When it comes to writing, I’m a mutt. I’ve written documentaries, books, textbooks, instructional videos. The nice thing about this kind of work is you pick up a few tips. I wrote a video on how to run a faster 10k and now I know what a fartlek is. I wrote a Martha Stewart Christmas special and now I can make a Christmas wreath out of a hanger.I even wrote a video course on college algebra when I was desperate for money. This taught me that even though getting older means that the things that seemed impossible when you were young are not only easy but fun (e.g. speaking in public, driving a stick shift, screaming into a megaphone on a picket line), algebra isn’t one of them. But for most of my career, I’ve written dramatic work – plays, some screenplays, and tons of children’s television.
There are those who write prose, people an agent I know refers to “real writers”. I’m not talking about them. I’m talking about those of us who write stories that aren’t meant to be the final product, but the blueprint for the final product. Our work exists to be interpreted – by directors, designers, actors – which means that only a percentage of what we originally intended makes it to screen or stage. Occasionally, the result is better than one could have imagined; often, it’s worse; always, it’s different. Does this attract a certain kind of person? I teach in a low-residency MFA program in creative writing and trust me on this one, you can tell the dramatic writers a mile away. The playwriting and screenwriting students are the ones hugging and doing improv and putting on cabarets and one-act festivals. They’re upbeat and unpretentious, and give graduation speeches that are too long and require props. As far as I can tell, dramatic writers are sort of the clowns of the MFA program, minus the seltzer bottle and big pants. Maybe that’s because drama is not only a collaborative form, it’s as low as vaudeville and as ancient as the Greeks. Or maybe it’s all that hanging out with actors.
When you write children’s animation, of course, there are no actors to hang out with. The actors tend to be a bunch of eight-year olds in London, or a studio full of adults doing funny voices in LA. And there are only rarely table meetings, the kind I dreamt about as a kid watching Dick Van Dyke, meetings where you’re surrounded by funny, smart people all talking at once while punching up a script and eating deli and screaming with laughter.My life as a television writer is the opposite, a sort of middle-class/Greenwich Village version of a 19th century Jacob Riis photo, the one where some nameless lady is sewing shirtwaists in an Essex Street apartment: it’s basically piecework, with internet access. Alone in my apartment, I pitch, I write, I recoil at the notes, I write again. The more shirtwaists I crank out, the more I get paid. If my stitching gets sloppy, I lose the gig. And let’s not even talk about insurance, since animation is so not covered by the Guild, it’s almost funny, but isn’t.

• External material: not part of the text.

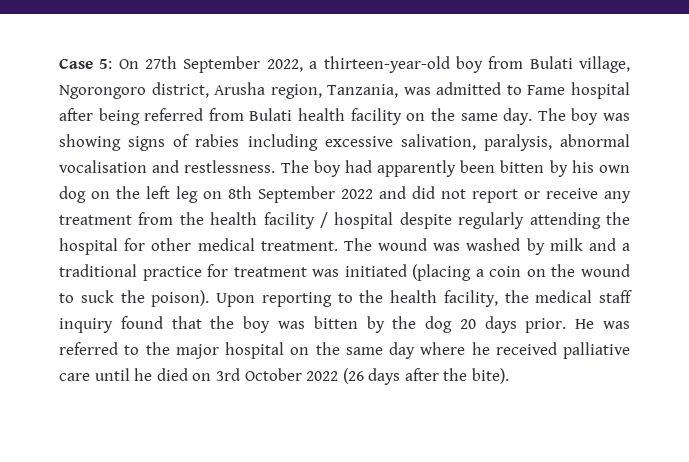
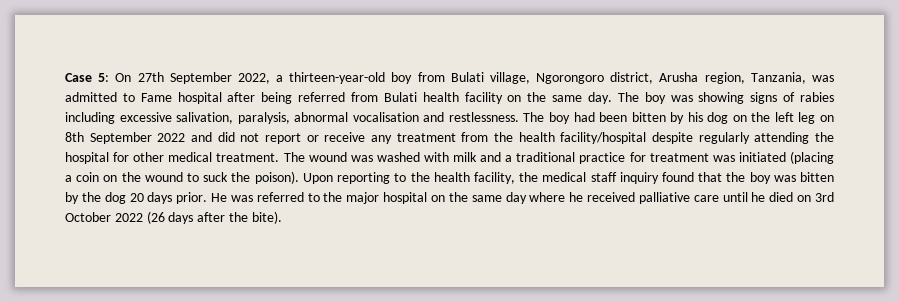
- The boy had apparently been bitten by his own dog on the left leg on 8th September 2022 and did not report or receive any treatment from the health facility / hospital despite regularly attending the hospital for other medical treatment.
+ The boy had been bitten by his dog on the left leg on 8th September 2022 and did not report or receive any treatment from the health facility/hospital despite regularly attending the hospital for other medical treatment.
- The wound was washed by milk and a traditional practice for treatment was initiated (placing a coin on the wound to suck the poison).
+ The wound was washed with milk and a traditional practice for treatment was initiated (placing a coin on the wound to suck the poison).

One of the pleasures of writing animation, however, is the relative control you have over the visuals. (Note: I say “relative”). Sure, there are restrictions. Some people think animation means you’re free to write anything, whereas the truth is you can’t even show running water or a character putting on a sweater. Still, what I write pretty much stays in the script. If I write that an octopus holds a balloon and floats up to the stars, or a jealous heron knocks her husband off a tree branch, or a starfish swoons with emotion (and in closeup no less)… it stays. If you pitch it well enough, if it’s affordable, if it’s good… the sky’s the limit. Within reason.
In terms of pure satisfaction, I’m lucky enough to have two graphic novels out now, books I wrote with my boyfriend/fellow Guild member, Laurence Klavan. We wrote City of Spies and Brain Camp as screenplays, which were handed over to two amazing artists, Pascal Dizin and Faith Erin Hicks, who then directed, shot, cast, acted, designed and edited what they read. I’m still stunned by how faithful both books are to what we wrote, down to the smallest detail… even while they utterly express the personality and vision of the two artists.
It’s about the purest collaborative experience I’ve ever had in my life and of course, I hope both books do well. But I’m not kidding myself. As a business, publishing isn’t TV (frankly, these days even TV isn’t TV); and even the most successful graphic novel sells only thousands of copies, maybe tens of thousands. Maybe even hundreds of thousands… who knows? Compare this to a single cartoon I’ve written, even a not-very-good episode for a lousy show, which can and will be seen by literally millions of children, around the world, for what I’m sure will feel like forever.
Still, I can’t complain. Whoever said this was supposed to be easy?